I believe the only type that "matters" is @id since this directly controls whether something is an @id or a @value, hence why I explored closedBy as a possible solution, and then dropping the xsd:datetime because this is more of a "hint" for any type checkers.

evanp commented 1 year ago

Dmitri will reach out to JSON-LD folks to find out if there's a way to encode these multiple types.

If not, we should probably keep "closed" as a datetime as currently defined in the context document, and consider recommending other existing properties like "result" as seen in the Vocabulary document in [Representing Questions)(https://www.w3.org/TR/activitystreams-vocabulary/#questions). This may rise to the level of an erratum, although it's not clear that this is not the author's or working group's intent.

We should also do a survey of existing usage to see if any software uses the other types besides datetime.

steve-bate commented 1 year ago

Defining a context term as both an object reference (@id) and a @value (if that's allowed) causes issues in modeling the associated vocabulary/ontology using OWL. In OWL, a property must be either an ObjectProperty or a DataProperty, but not both. This is already a problem for url ("@id" in the context, but Link | xsd:anyURI in the vocabulary). It would be nice to not expand that anti-pattern. Note that xsd:anyURI is a literal so it would be a @value in the context and a DataProperty in OWL.

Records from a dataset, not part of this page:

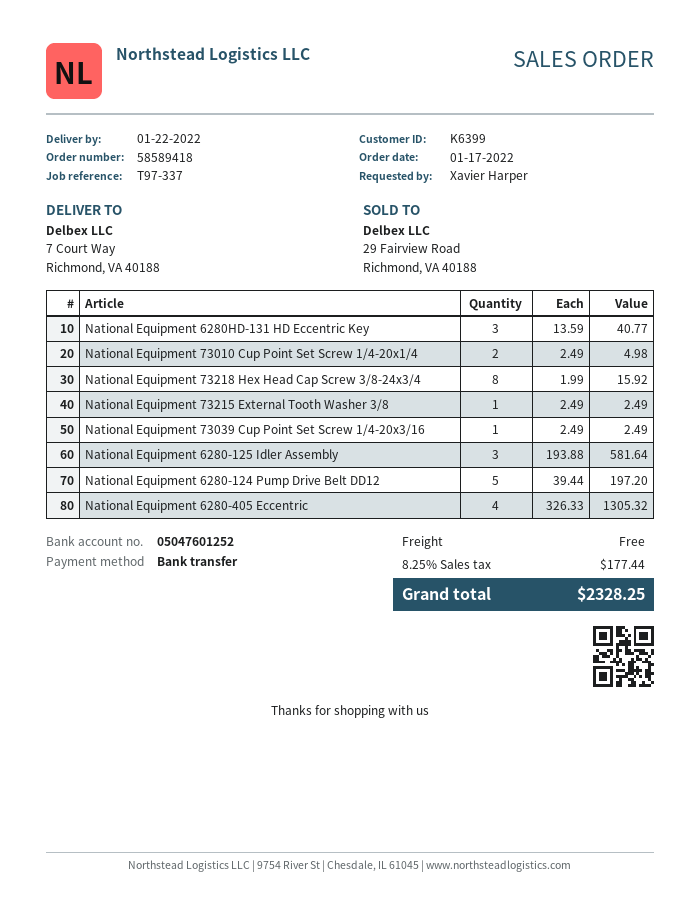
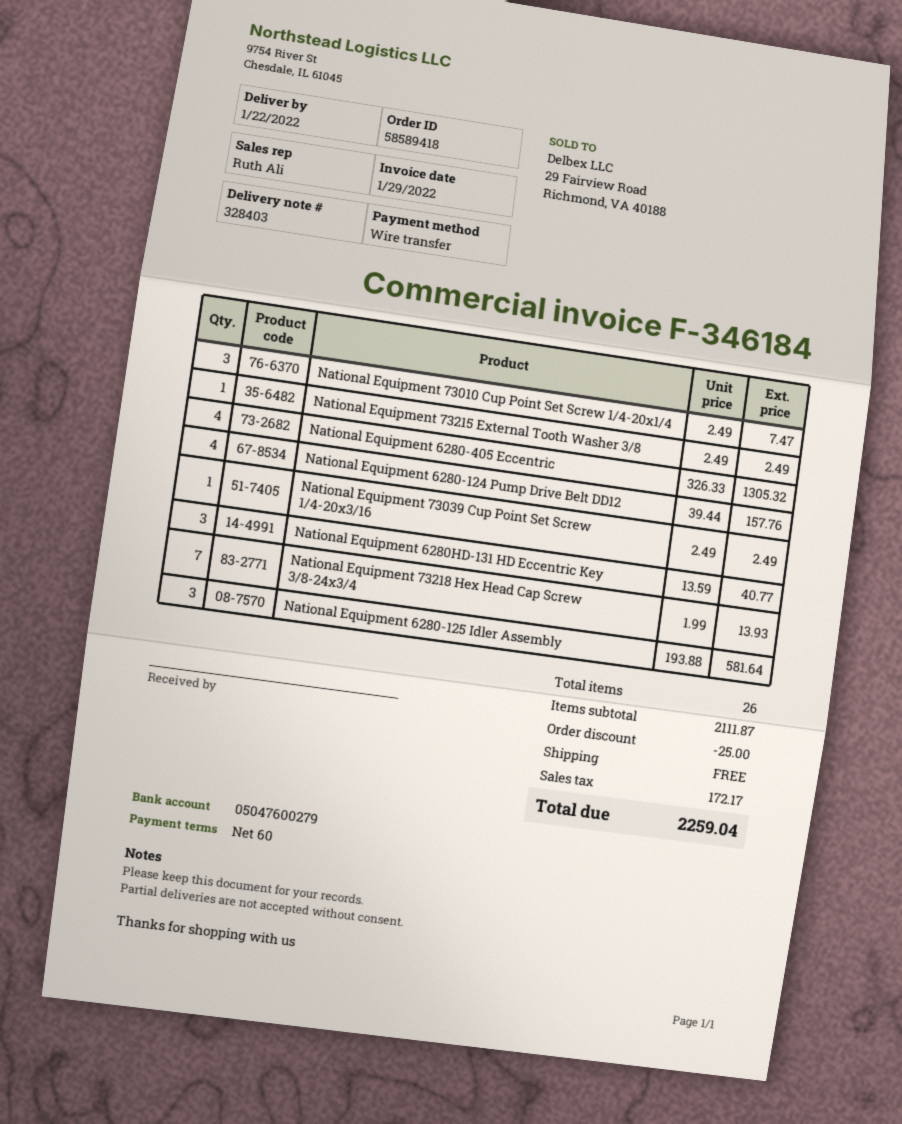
bank account: 05047601252 -> 05047600279
National Equipment 73010 Cup Point Set Screw 1/4-20x1/4: 2 x 2.49 = 4.98 -> 3 x 2.49 = 7.47
National Equipment 73218 Hex Head Cap Screw 3/8-24x3/4: 8 x 1.99 = 15.92 -> 7 x 1.99 = 13.93
National Equipment 6280-124 Pump Drive Belt DD12: 5 x 39.44 = 197.20 -> 4 x 39.44 = 157.76
discount: none -> 25.00
tax: 177.44 -> 172.17
total: 2328.25 -> 2259.04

EDIT: After doing more reading, I'm not completely sure about xsd:anyURI modeling in JSON-LD contexts. I see some information saying it could be either, depending on the "context" (sorry). I do know it caused issues when I was working on an OWL ontology for AS2. #440 is also somewhat related.

trwnh commented 1 year ago

If the expanded term definition contains the @type keyword, its value MUST be an IRI, a compact IRI, a term, null, or one of the keywords @id, @json, @none, or @vocab.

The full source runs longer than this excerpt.